10. Lagos state alone has infrastructure development laws at the state level. Do we need state-level laws?

Yes. States that will benefit from private sector investment in public infrastructure need to develop a clear regulatory framework that will guide such investment. A clear regulatory framework will give confidence to investors that their investment will not be expropriated by subsequent governments and that the investment terms will not be compromised due to political expediency.

11. In February 2021, President Buhari approved the creation of Infra-Co, which will be backed by an infrastructure fund of $2.63 billion. What measurable impact do you envision that this would have to bridge the infrastructure deficit in the country?

Infra-Co is expected to develop a structure that will unlock private sector funding for public infrastructure projects in Nigeria. Since Infra-Co would be funded 50% by the private sector, it is expected to deliver a high level of efficiency and cost-effectiveness in the structuring and delivery of infrastructure projects.

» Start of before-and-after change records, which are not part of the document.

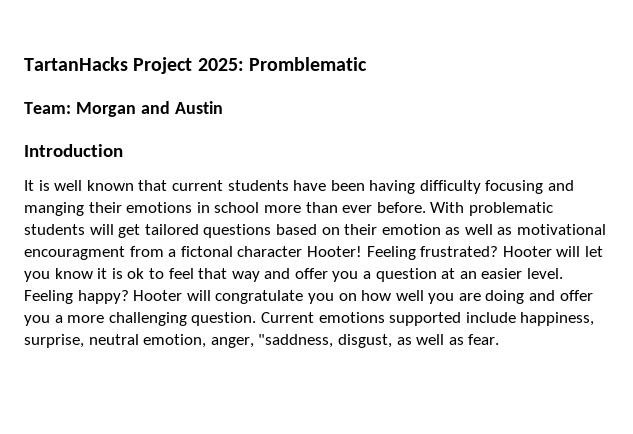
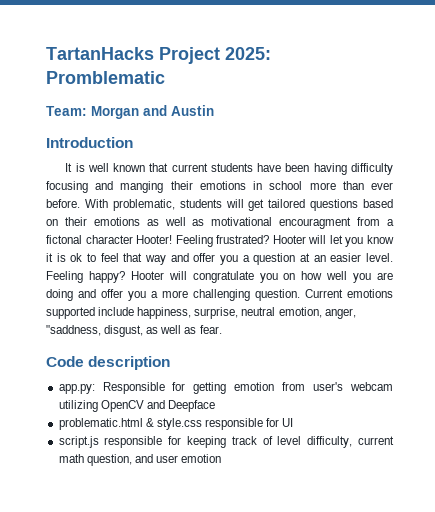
- With problematic students will get tailored questions based on their emotion as well as motivational encouragment from a fictonal character Hooter!
+ With problematic, students will get tailored questions based on their emotions as well as motivational encouragment from a fictonal character Hooter!
+ Code description
+ app.py: Responsible for getting emotion from user's webcam utilizing OpenCV and Deepface
+ problematic.html & style.css responsible for UI
+ script.js responsible for keeping track of level difficulty, current math question, and user emotion

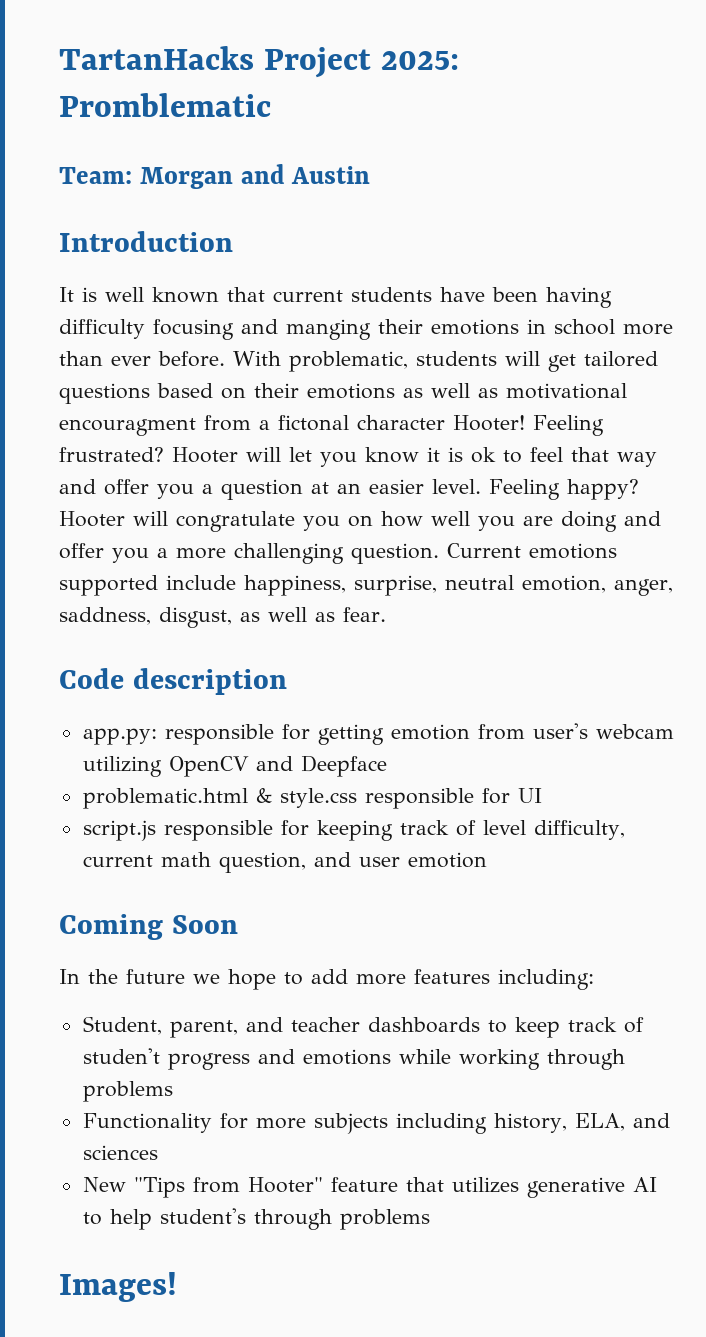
- Current emotions supported include happiness, surprise, neutral emotion, anger, "saddness, disgust, as well as fear.
+ Current emotions supported include happiness, surprise, neutral emotion, anger, saddness, disgust, as well as fear.
- app.py: Responsible for getting emotion from user's webcam utilizing OpenCV and Deepface
+ app.py: responsible for getting emotion from user's webcam utilizing OpenCV and Deepface
+ Coming Soon
+ In the future we hope to add more features including:
+ Student, parent, and teacher dashboards to keep track of studen't progress and emotions while working through problems
+ Functionality for more subjects including history, ELA, and sciences
+ New "Tips from Hooter" feature that utilizes generative AI to help student's through problems
+ Images!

Infra-Co can accelerate investment in public infrastructure by supporting fund managers to mobilise funds for investments in public infrastructure.

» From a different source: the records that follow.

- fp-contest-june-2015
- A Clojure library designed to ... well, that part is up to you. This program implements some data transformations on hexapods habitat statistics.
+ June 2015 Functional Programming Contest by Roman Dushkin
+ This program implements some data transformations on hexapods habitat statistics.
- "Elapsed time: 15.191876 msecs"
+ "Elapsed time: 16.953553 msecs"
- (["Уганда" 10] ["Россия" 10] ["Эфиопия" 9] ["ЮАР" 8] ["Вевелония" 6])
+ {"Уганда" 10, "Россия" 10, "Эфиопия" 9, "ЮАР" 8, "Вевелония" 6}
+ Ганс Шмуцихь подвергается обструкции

12. Do you think renewable sources of energy will have a significant impact on our power supply and economy in the next 4 -8 years?

An IEA report indicates that, on a global level, the use of renewable energy in power generation is expected to accelerate. The report states that by 2026, global renewable electricity capacity is forecast to rise more than 60% from 2020 levels to over 4,800GW. This is equivalent to the current global electricity produced from fossil fuel and nuclear power combined.

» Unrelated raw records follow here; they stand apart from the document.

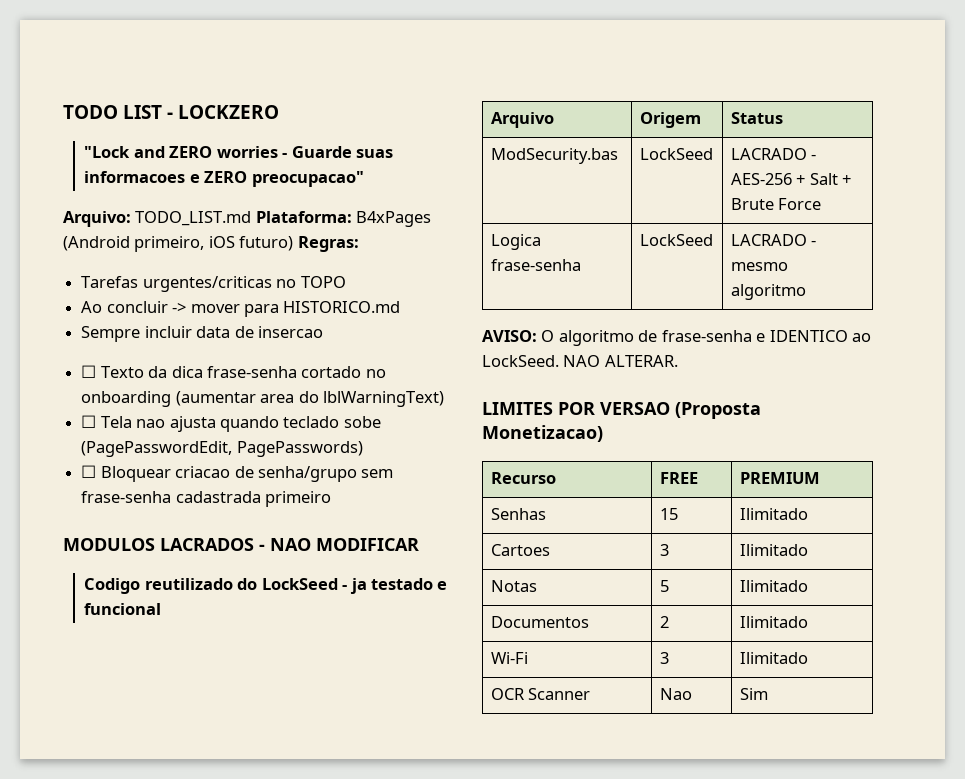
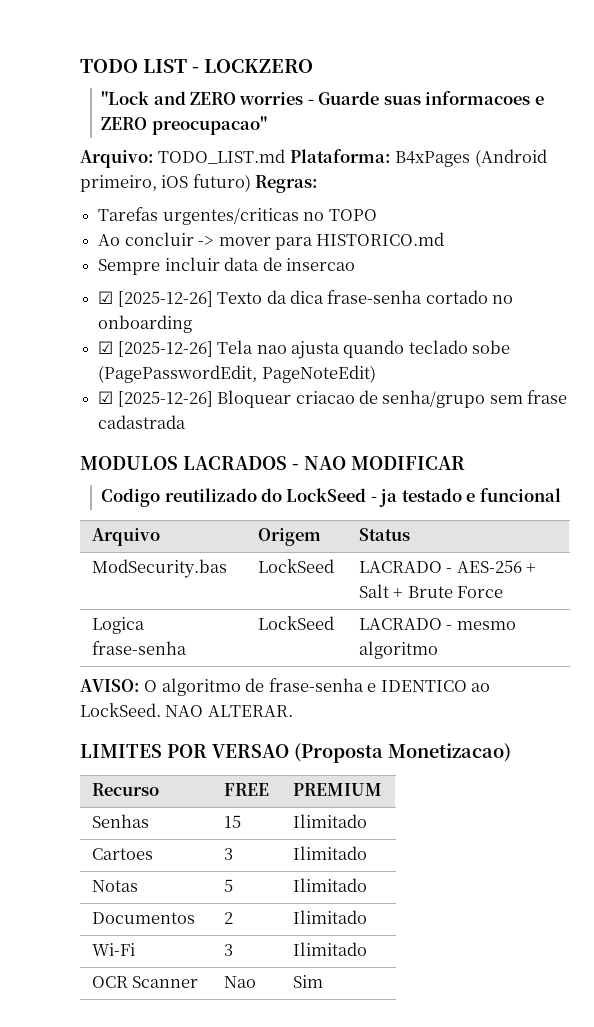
- ☐ Texto da dica frase-senha cortado no onboarding (aumentar area do lblWarningText)
- ☐ Tela nao ajusta quando teclado sobe (PagePasswordEdit, PagePasswords)
- ☐ Bloquear criacao de senha/grupo sem frase-senha cadastrada primeiro
+ ☑ [2025-12-26] Texto da dica frase-senha cortado no onboarding
+ ☑ [2025-12-26] Tela nao ajusta quando teclado sobe (PagePasswordEdit, PageNoteEdit)
+ ☑ [2025-12-26] Bloquear criacao de senha/grupo sem frase cadastrada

In Nigeria, we should expect to see a significant increase in the use of solar technology for electricity generation by households, rural communities, and small businesses. The increasing use of renewables is being driven by unreliable grid supply, the high cost of diesel and the increasing adoption of and affordability of solar technology.

On a utility scale, it is not expected that renewables will make a significant contribution to Nigeria’s energy mix in four years. However, this may change in eight years if the 14 solar projects that have executed PPAs with NBET achieve financial close and proceed to the construction stage.